What the task requires
Once you find the line containing "margin-top: none ->" in the data below, copy it and each following line exactly, up to and including the line containing "html: none ->", and nothing else.

*** Opening Source material ***

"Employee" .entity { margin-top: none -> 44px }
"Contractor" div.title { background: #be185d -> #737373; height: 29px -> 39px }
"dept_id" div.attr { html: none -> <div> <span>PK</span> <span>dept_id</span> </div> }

*** Closing Source material ***
*** Opening Source material ***

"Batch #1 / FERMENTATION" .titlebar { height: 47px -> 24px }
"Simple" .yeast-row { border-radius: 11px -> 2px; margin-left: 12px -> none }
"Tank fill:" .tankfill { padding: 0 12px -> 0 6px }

*** Closing Source material ***
*** Opening Source material ***

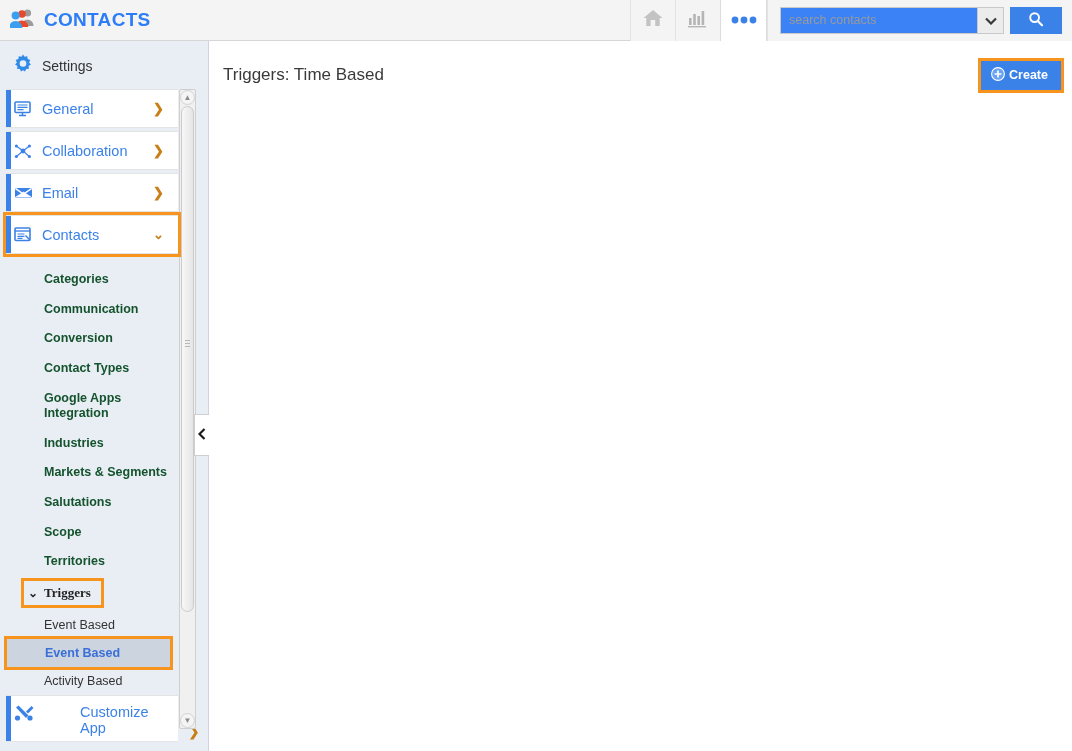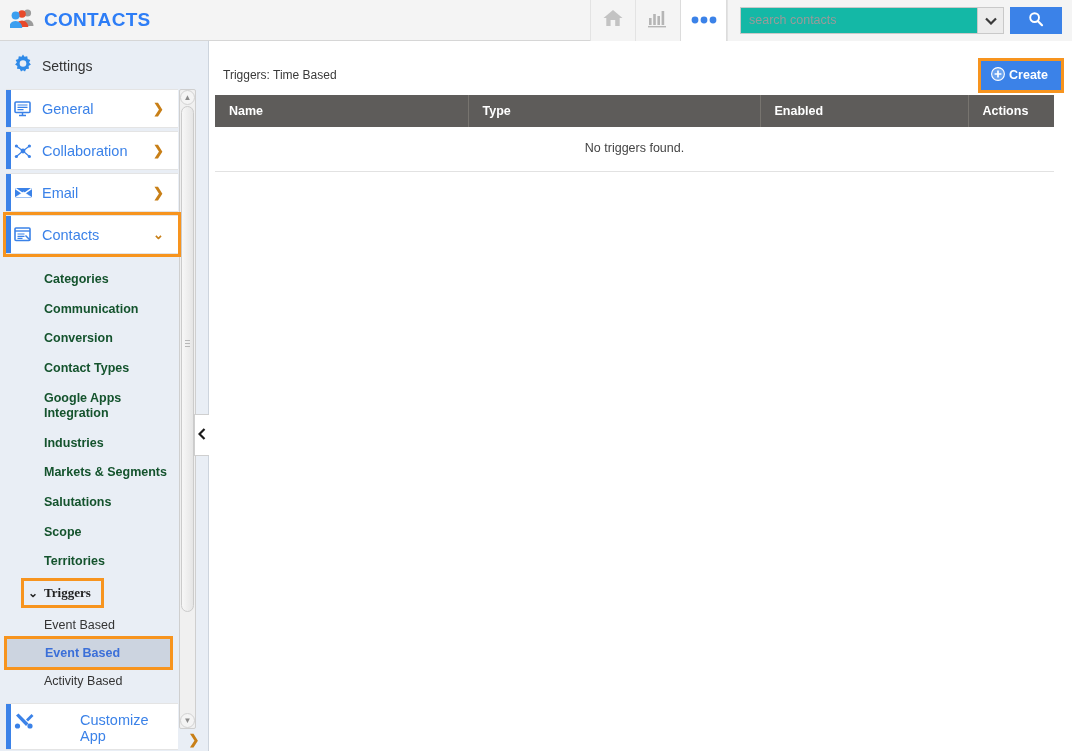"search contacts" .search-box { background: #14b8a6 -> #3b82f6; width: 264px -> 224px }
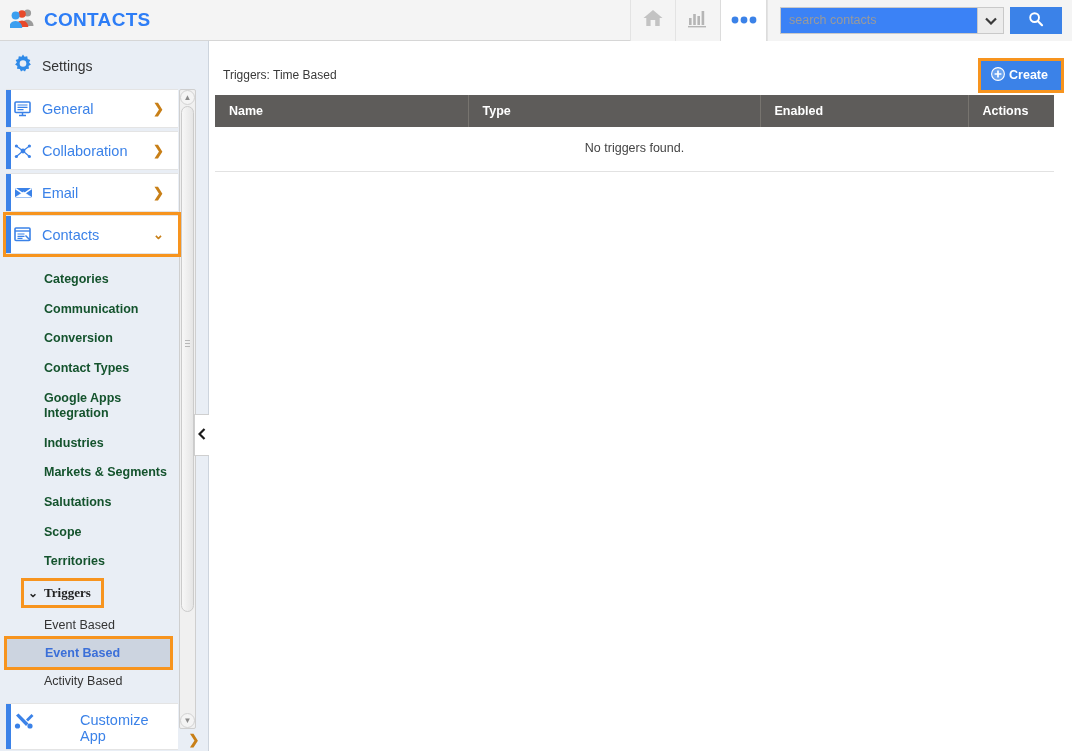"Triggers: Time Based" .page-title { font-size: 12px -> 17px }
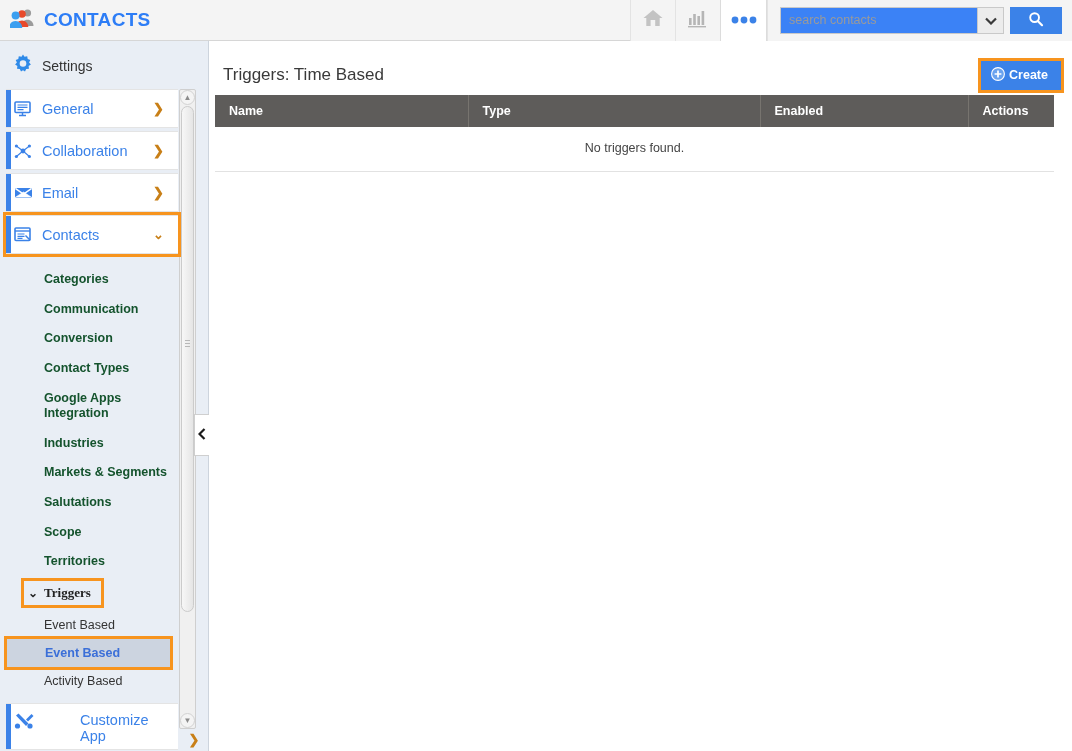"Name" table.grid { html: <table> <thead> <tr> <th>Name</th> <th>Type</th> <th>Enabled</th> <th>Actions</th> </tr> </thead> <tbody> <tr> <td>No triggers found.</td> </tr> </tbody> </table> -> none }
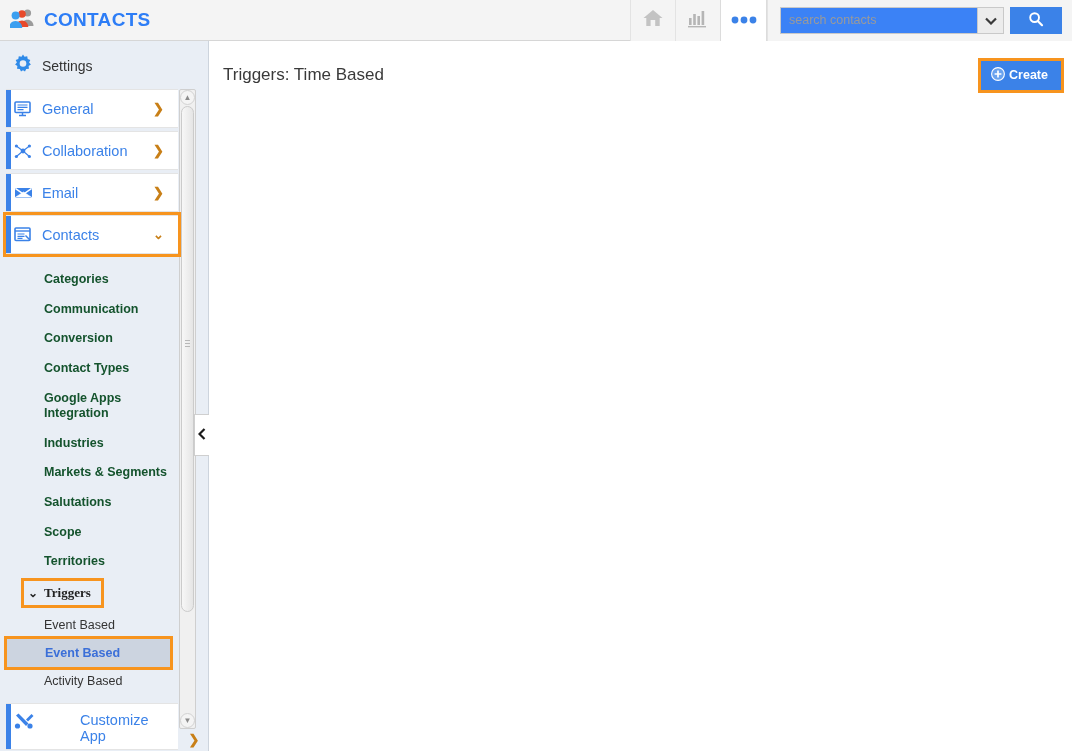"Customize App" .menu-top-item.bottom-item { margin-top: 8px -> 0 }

*** Closing Source material ***

Task answer
"Employee" .entity { margin-top: none -> 44px }
"Contractor" div.title { background: #be185d -> #737373; height: 29px -> 39px }
"dept_id" div.attr { html: none -> <div> <span>PK</span> <span>dept_id</span> </div> }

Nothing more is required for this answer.